— EXERCISE PROMPT —
Pictures are to be left out. Return exactly the lines below from the one with "2, 2012: 668 -> 750" up to and including the one with "2015-10-23 04:45: none -> 54".

— RECORDS FOR THIS TASK —
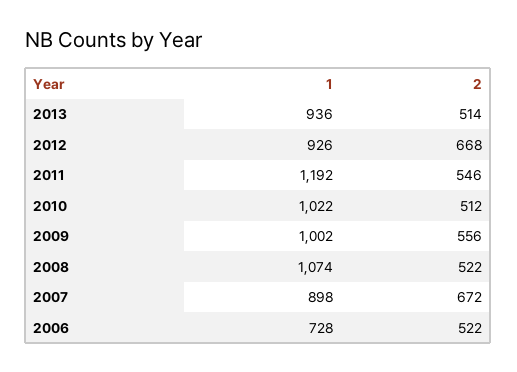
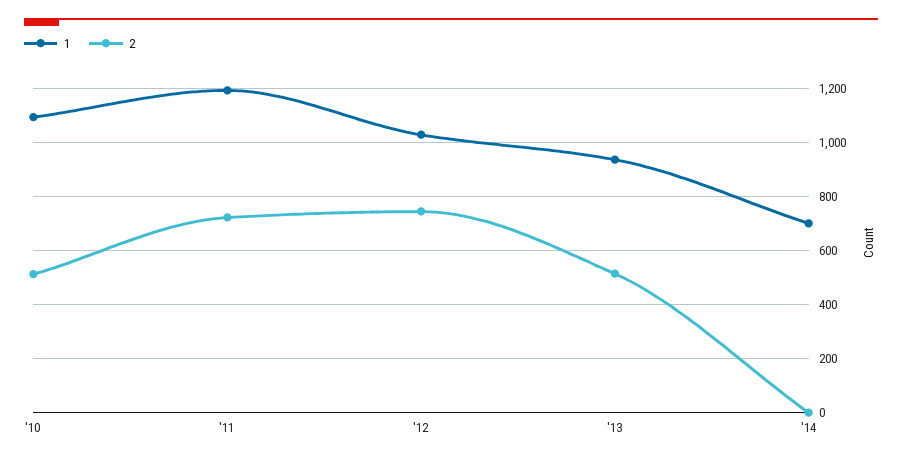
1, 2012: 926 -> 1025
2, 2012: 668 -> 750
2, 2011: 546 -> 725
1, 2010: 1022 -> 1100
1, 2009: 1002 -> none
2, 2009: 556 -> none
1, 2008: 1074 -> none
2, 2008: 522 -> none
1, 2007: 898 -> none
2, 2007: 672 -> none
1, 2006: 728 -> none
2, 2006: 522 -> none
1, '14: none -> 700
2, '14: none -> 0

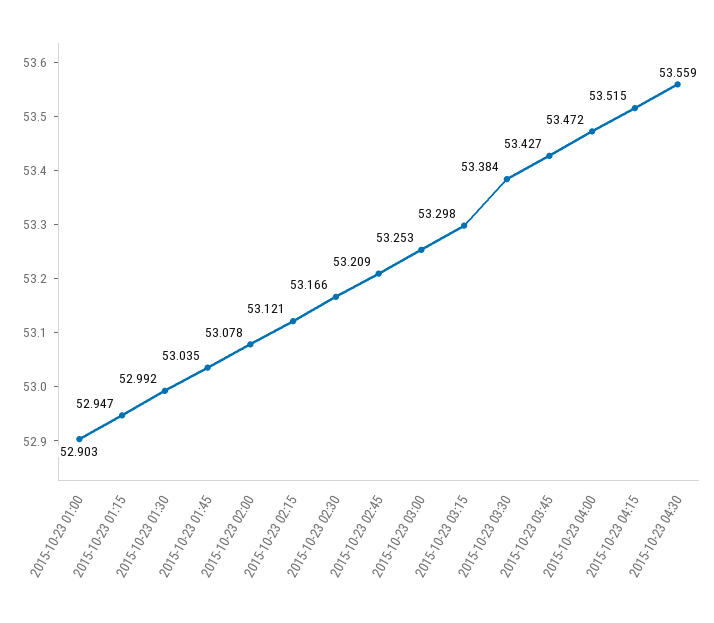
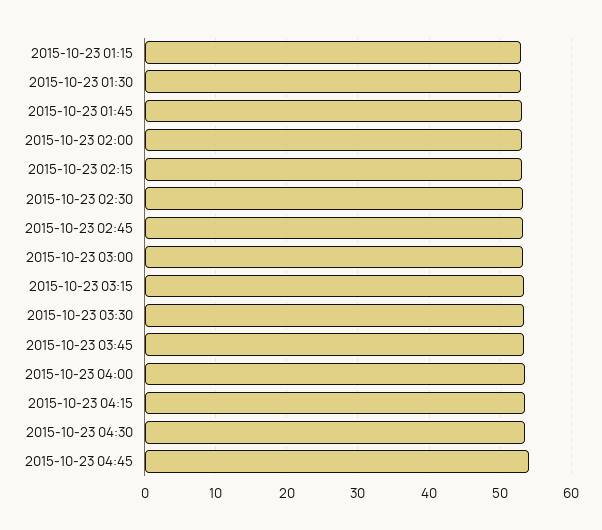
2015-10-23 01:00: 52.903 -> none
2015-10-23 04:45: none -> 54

...

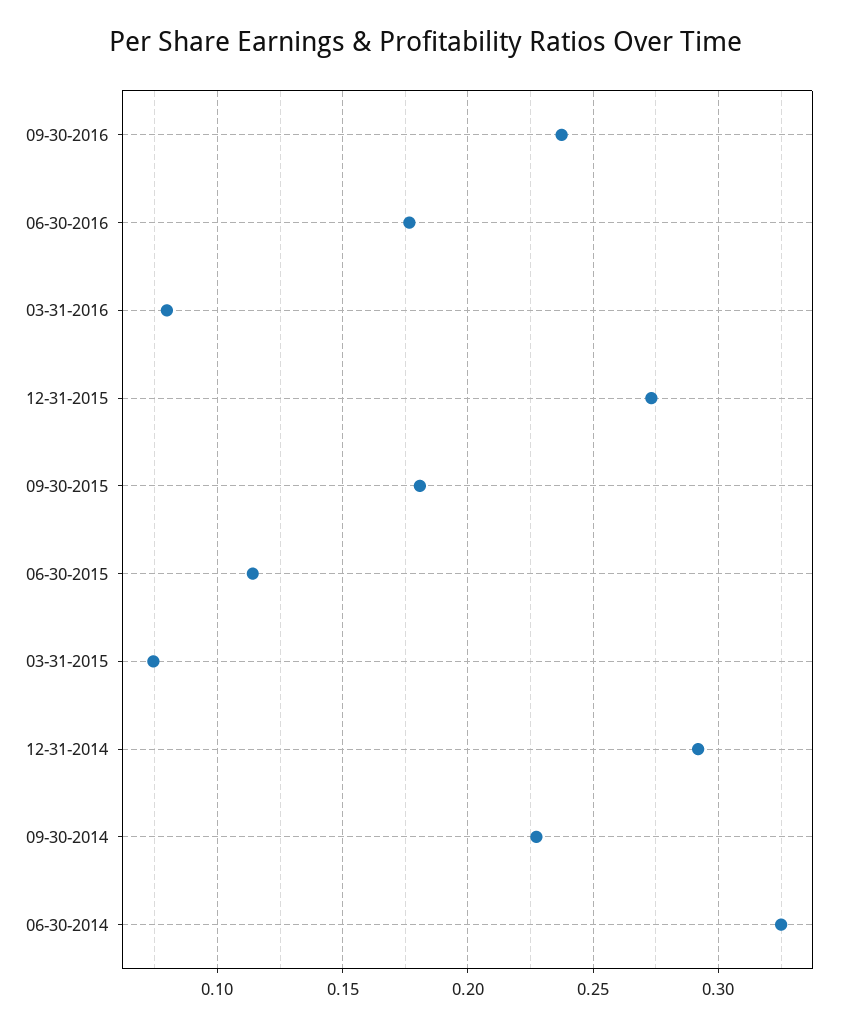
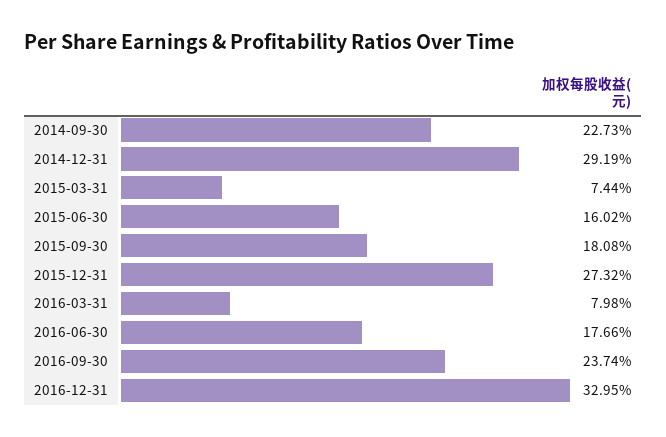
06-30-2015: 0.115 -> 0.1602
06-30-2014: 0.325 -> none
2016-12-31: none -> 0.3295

— RESPONSE FOR THIS EXERCISE —
2, 2012: 668 -> 750
2, 2011: 546 -> 725
1, 2010: 1022 -> 1100
1, 2009: 1002 -> none
2, 2009: 556 -> none
1, 2008: 1074 -> none
2, 2008: 522 -> none
1, 2007: 898 -> none
2, 2007: 672 -> none
1, 2006: 728 -> none
2, 2006: 522 -> none
1, '14: none -> 700
2, '14: none -> 0

2015-10-23 01:00: 52.903 -> none
2015-10-23 04:45: none -> 54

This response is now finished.